В пламени его радужек загорается ревность.
— С другом, который тебя предал?
— Не твое дело! Ты — призрак, тебя вообще в моей жизни нет, — пытаюсь оттолкнуться, но он сильнее напирает и проникает пальцами глубже, заставляя вскрикнуть.
— Будешь ждать, я сказал. Я не отпускаю тебя. И никогда не отпущу.
— Бессовестный, — еле выговариваю. Надломленным вожделением голос не хочет слушаться. Ловлю мерцание елочных гирлянд за крепкими плечами моего мучителя. Я никогда не отмечаю, в моем доме тихо и пусто в предновогоднюю ночь, потому что этот праздник наполнен болью и тоской разлуки. Шиплю, когда темп его движений во мне ускоряется: — Ненавижу.
— Любишь… — тянет он и наклоняется к губам. Толкается языком настойчиво, прошибая трещинами мои ограждения. Шарит по телу горячими ладонями, распаляет так, что я не могу дышать и беспомощно тяну его на себя. Призрак всегда приходит без одежды: но и цвет кожи не различим в иллюзии сна. Я представляю его себе смуглым, как крепкое кофе. Хочу до безумия: то ли прогнать, то ли сделать своим навсегда.
— Можно я во сне с тобой останусь? Не хочу возвращаться во мрак реальности.

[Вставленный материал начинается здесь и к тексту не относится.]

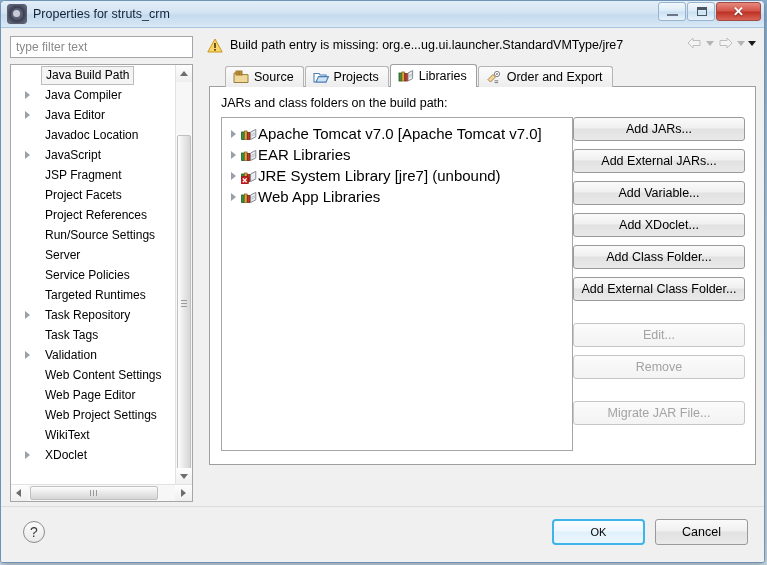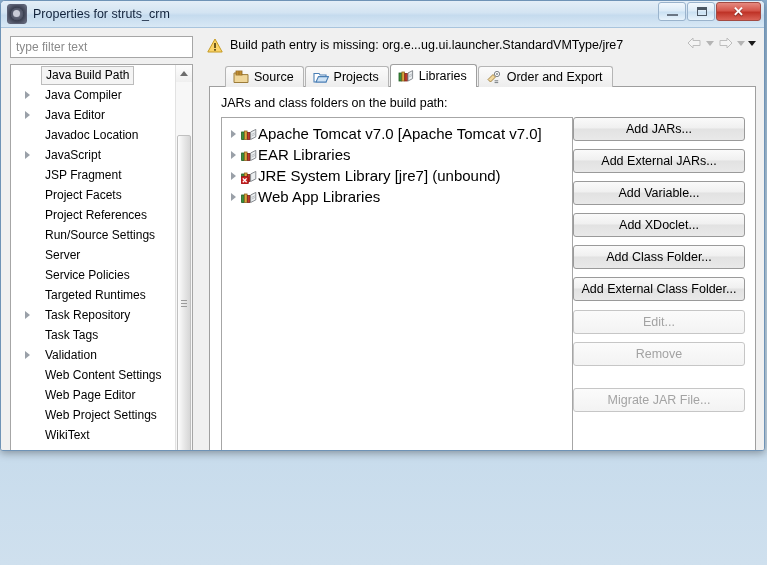"Properties for struts_crm" .window { height: 451px -> 563px }
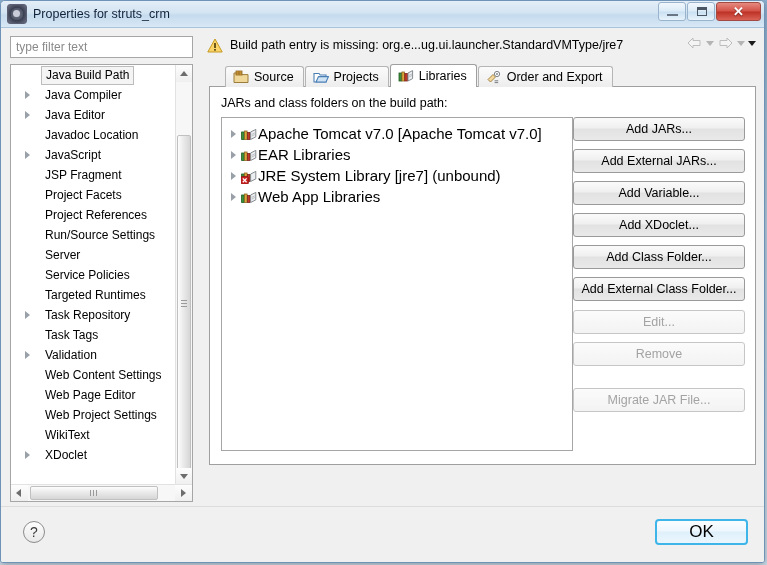"Edit..." .btn.gap-top { margin-top: 9px -> 22px }
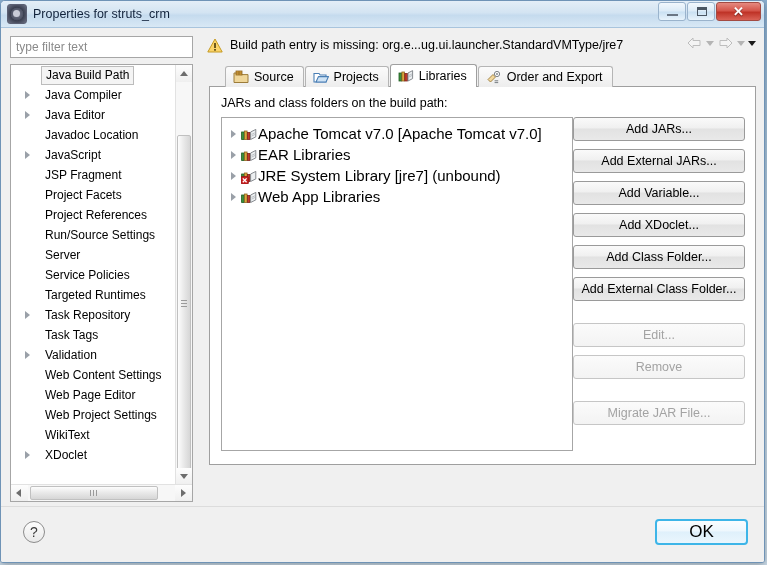"OK" .btn-ok { font-size: 17px -> 11px }
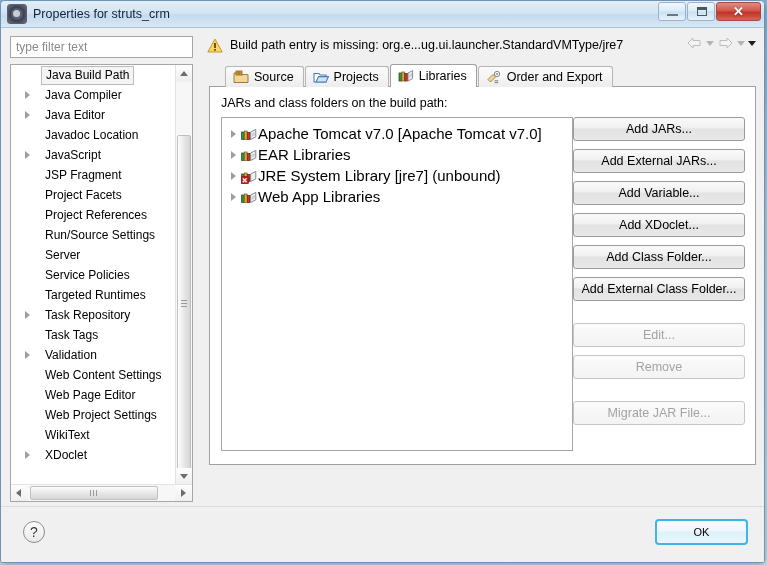"Cancel" button.btn-cancel { html: none -> <button>Cancel</button> }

— Уверена, что ты спишь, когда со мной? Или, что бодрствуешь, когда просыпаешься? — отодвигает руку, разрешая мне секунду передохнуть, и забрасывает мои ноги себе за спину.
Приятное тепло наполняет меня. Жесткие губы накрывают рот, не разрешая говорить. Да и я и не смогла бы: стон рвется наружу, цепляется за его язык, переплетается с шумным дыханием. Его или моим. Неважно.
— Ты отравил меня, — жалобно шепчу, когда он отрывается, чтобы перевернуть меня. Дерзкий, сильный и мой. Хватаюсь за спинку кровати и принимаю его жар. Плачу от распирающей приятной боли, что стянула низ живота и поясницу, и наклоняюсь ниже, на локти. Сильные ладони оглаживают мои бедра и тянут рывком на себя.
— Только посмей… перечить мне, — толкаясь, рычит Призрак. — Только моя, поняла? Узнаю, — хрипит, — что спуталась с кем-то, убью обоих.
Хочу сказать «еще как посмею», но оргазм настигает быстрее, чем я ожидала. Падаю и не могу удержаться. Хватаюсь за спинку кровати, а она пролетает сквозь пальцы…
Звон впивается в уши, и я понимаю, что проснулась. Это хорошо. Я знаю, что буду делать дальше.
5
Оторви ты меня от души. Я — заблудшее тленное марево.
Растворятся мысли в тиши, мое сердце запустится заново.